The Maithils – VIII

The previous post marks the end of romantic descriptions about culture and all.

Present day scenario – I have been mentioning things which are not followed strict now (or have even disappeared) and things which are being adopted from other communities.

The sad part is the disappearence of language. I have mentioned earlier my reasons for not speaking Maithili. I was often chided in my childhood by relatives and family friends for not speaking it, but seeing the situation now, it seems I was only little ahead of time. For the kids of the next generation, even in villages people are encouraging the use of Hindi; urban areas its almost a norm. While I am trying to learn, others are unlearning. I remember I was once calling up a cousin sister of mine who stays with her in-laws in a village of Supaul (closer to “uttar”). Hers is a big and joint family and considered very traditional one. Normally she would not pick up the phone herself and hence I decided to talk in Maithili with whosoever picks it up. Else, it would not appear very good; so I thought. I wasn’t quite comfortable with Maithili then. But I thought it was a matter of few minutes, after which the phone will be handed over to my sister. As it happened my brother-in-law picked up the phone, and then I regretted having spoken in Maithili. With him I had to talk for sometime and he didn’t intend to buzz from Maithili when he heard me using it! -) But the surprise was yet to come. I talked to my sister and then she handed over the phone to my little nephews (with whom I had not had a chance to talk earlier) and they started talking in Hindi! After finishing the conversation I was looking surprised and then my mother gave me the clarification that in her family all the kids talk in Hindi only. Well, I thought the family prided itself in its “traditional” values.

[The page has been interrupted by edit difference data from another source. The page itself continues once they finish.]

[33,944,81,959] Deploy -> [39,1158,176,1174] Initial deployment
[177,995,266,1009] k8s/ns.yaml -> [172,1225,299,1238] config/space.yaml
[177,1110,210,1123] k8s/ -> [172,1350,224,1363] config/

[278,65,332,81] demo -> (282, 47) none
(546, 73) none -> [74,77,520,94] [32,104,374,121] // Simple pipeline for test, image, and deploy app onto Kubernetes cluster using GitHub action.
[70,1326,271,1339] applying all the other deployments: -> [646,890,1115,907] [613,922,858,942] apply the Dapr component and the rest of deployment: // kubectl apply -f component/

No, do not get the notion that I am too partial to following tradition, no matter what; of course I do not believe in throwing away things just like that.

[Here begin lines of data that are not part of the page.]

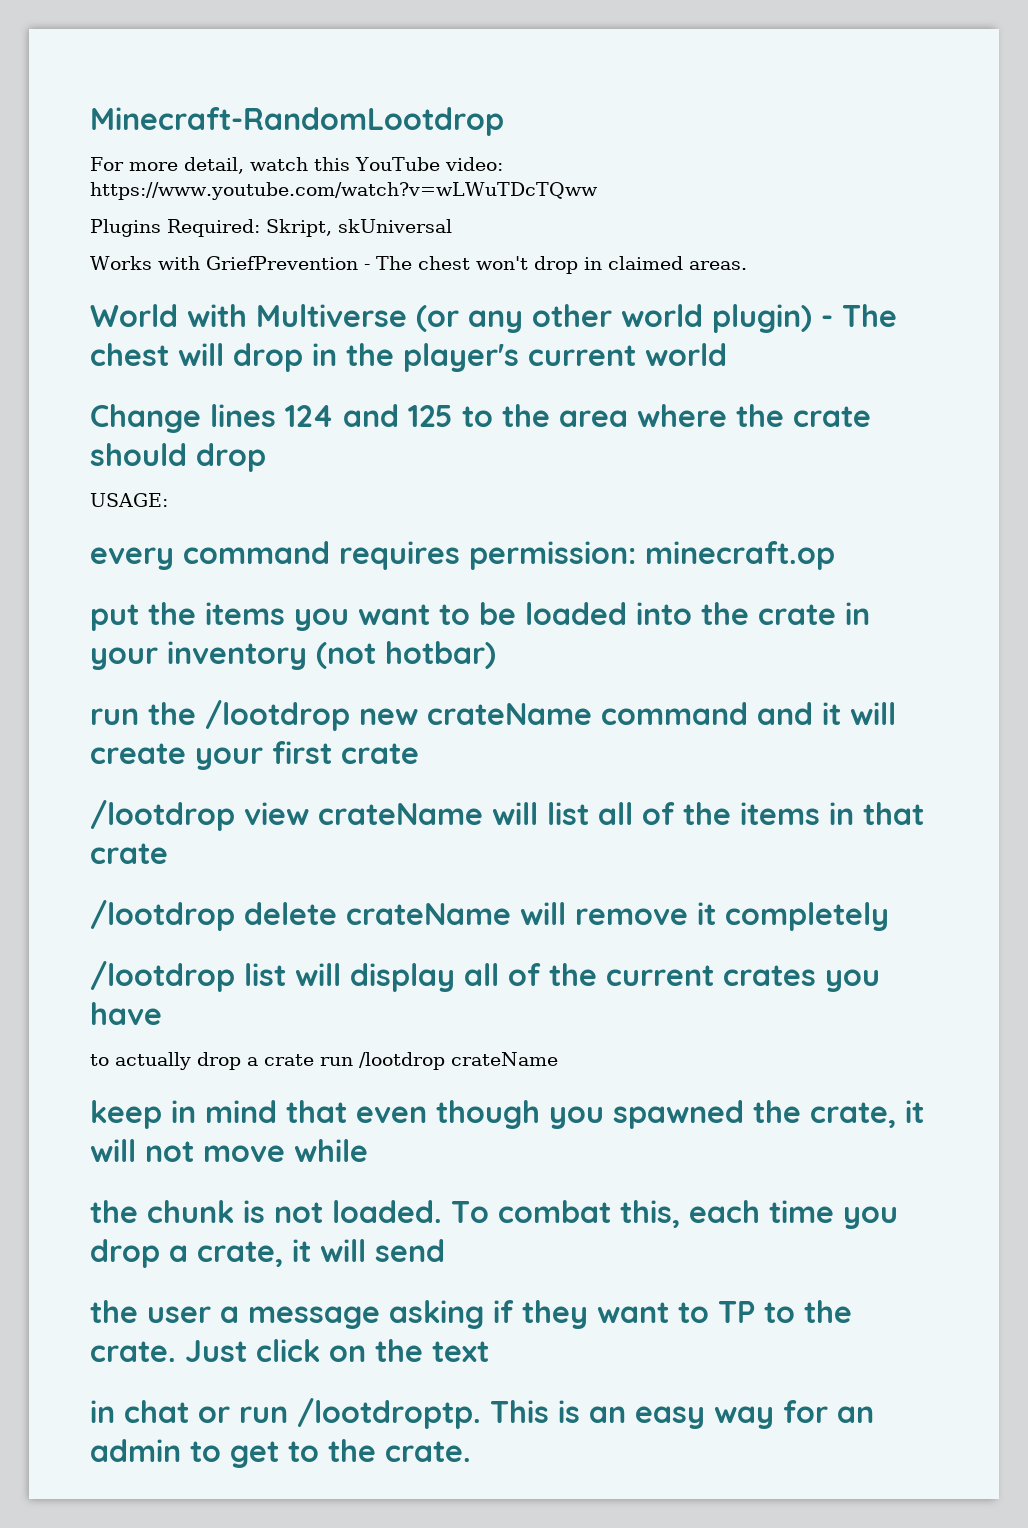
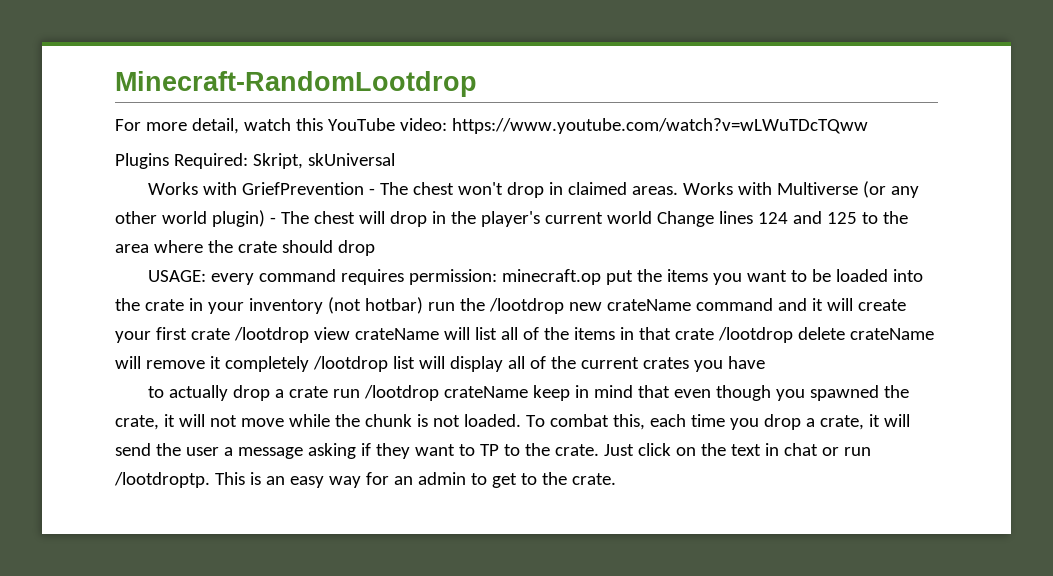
[90,304,178,327] // World -> [682,182,733,195] Works
(727, 354) // -> (652, 217) none
(168, 500) // -> (206, 276) none
(835, 555) // -> (601, 277) none
(496, 655) // -> (423, 305) none
(419, 753) // -> (230, 334) none
(168, 853) // -> (714, 334) none
(889, 916) // -> (309, 364) none
(558, 1059) // -> (528, 392) none
(368, 1150) // -> (330, 420) none
(445, 1250) // -> (151, 449) none
(489, 1351) // -> (761, 450) none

Tradition brings with it bad things, which must be thrown away. For example, “parda”. Parda system is still very strict in Maithil society. It is more strictly followed than in many other communities around, even today. The progress has not been very much. There are some interesting aspects here too. Though parda is there with all elder male members amongst the in-laws, the most prohibitive of the relationships is between “bhaisur” (”Jeth” in Hindi – husband’s elder brother) and “bhabho” (a man’s youger brother’s wife). As daughter-in-law gets settled in the family, with time, it might be acceptable to talk to father-in-law, especially if no elderly lady in the family is left, but not with Jeth! Similarly prohibitive relationship is with “Mamia Sasur” (husband’s maternal uncle). But of course, this one does not matter much, since it would not be very often that one would come in contact of “Mamia Sasur”. Since my mother had gained quite some bit of fame for observing several nuances of parda in my native village despite having been brought up in an urban setting, I keep hearing stories about it from time to time. It was after 25 years of her marriage that she, for the first time, stepped into somebody else’s house in my village! Of course, it was possible only because she would visit the place only occasionally (say once or twice a year). Still – that’s pretty much a reason for her to be have gained (+ve) fame -)

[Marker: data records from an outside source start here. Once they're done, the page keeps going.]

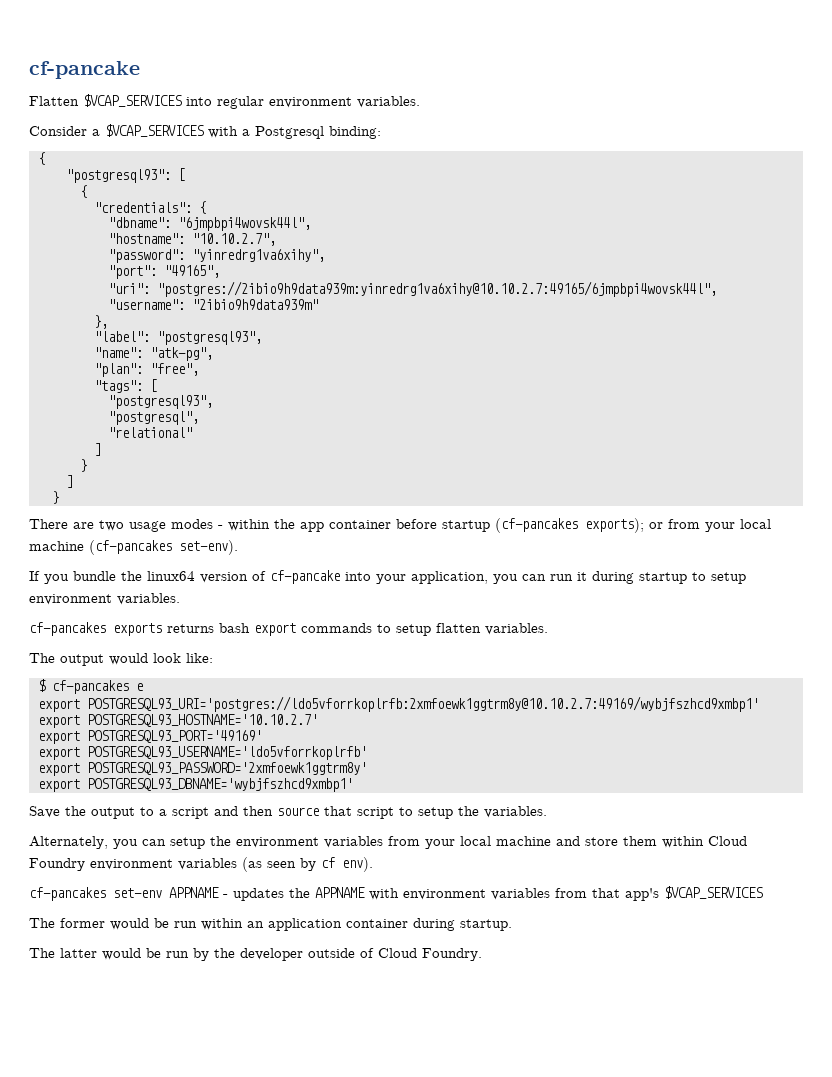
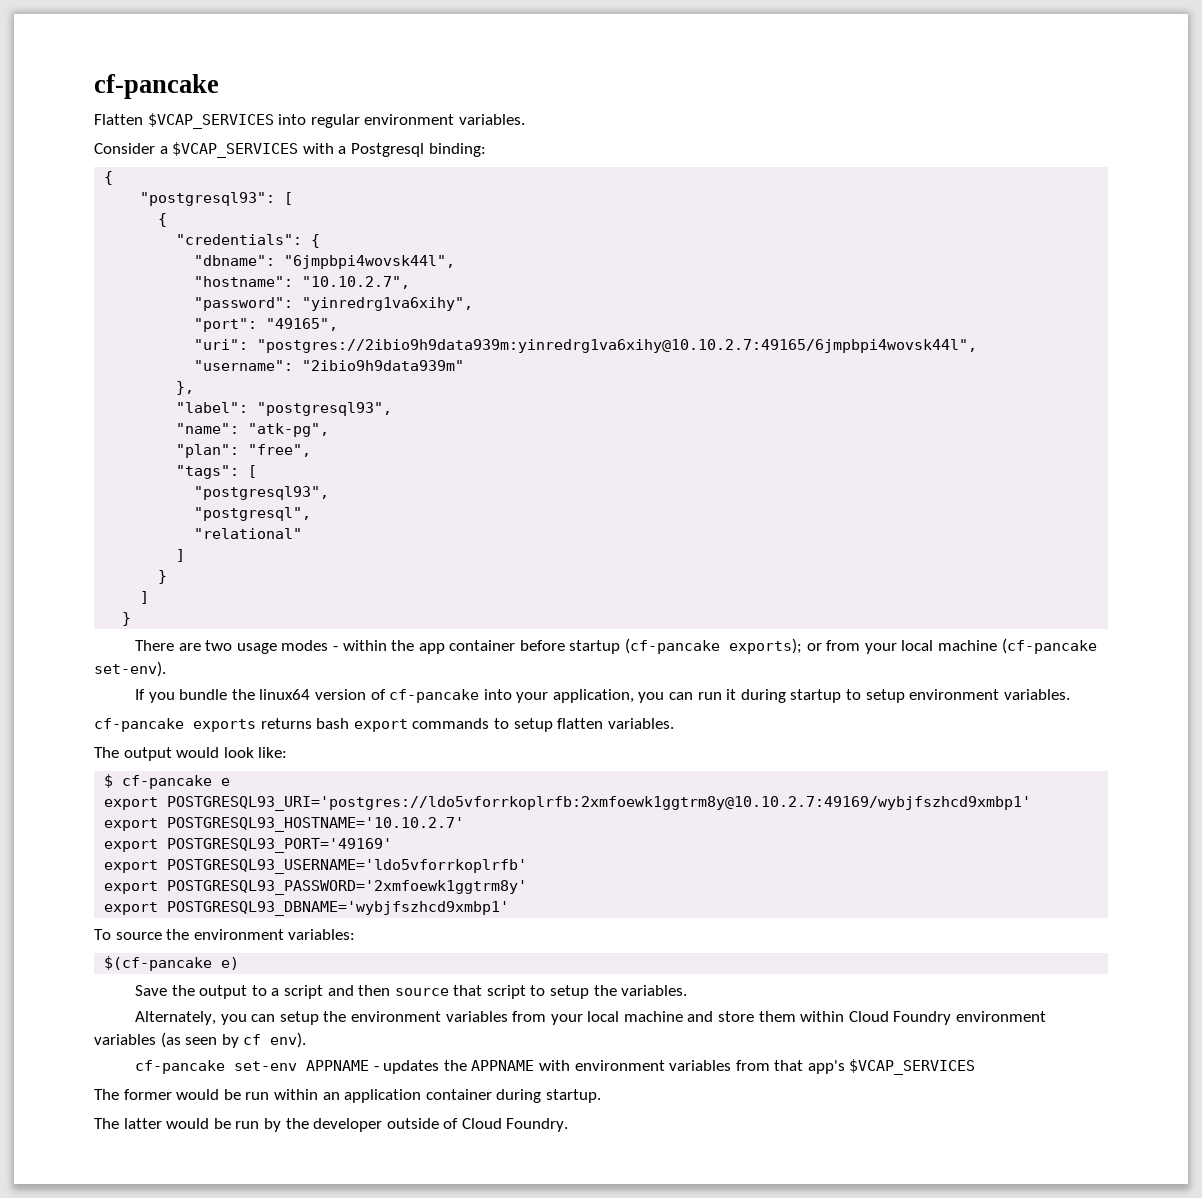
[495,518,578,533] (cf-pancakes -> [625,638,721,654] (cf-pancake
[89,540,172,555] (cf-pancakes -> [1001,638,1097,654] (cf-pancake
[29,622,106,636] cf-pancakes -> [94,718,184,732] cf-pancake
[51,680,129,694] cf-pancakes -> [122,775,213,789] cf-pancake
(353, 785) none -> [94,929,356,940] [104,956,240,971] // To source the environment variables: // $(cf-pancake e)
[29,887,106,901] cf-pancakes -> [135,1060,226,1074] cf-pancake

The situation of dowry, I have already talked about. That leads of the situation of girls. Most of the time brought up simply to get married! Once in a while I have been chided by some “concerned” relatives for not getting up early enough, for letting my brother make tea when I am there, for not knowing how to cook, for not waiting with the jug of water after giving somebody a glass of it etc. etc. I remember once I was studying and my father was drinking water, when I asked him to give me a glass too. One of my relatives was visiting us then; and as I came to know later, this incidence had become quite a bit of story! Similarly once my mother was ill. I was at home for summer vacation. Just then some other relatives came to visit us. Out of habit, or probably because I wouldn’t know where she keeps the things in the kitchen anyway, my mother asked my brother to make tea and I did not show any initiative either. Around 6 months later, my mother heard concerns over my not knowing how to make tea in a function where several relatives had come.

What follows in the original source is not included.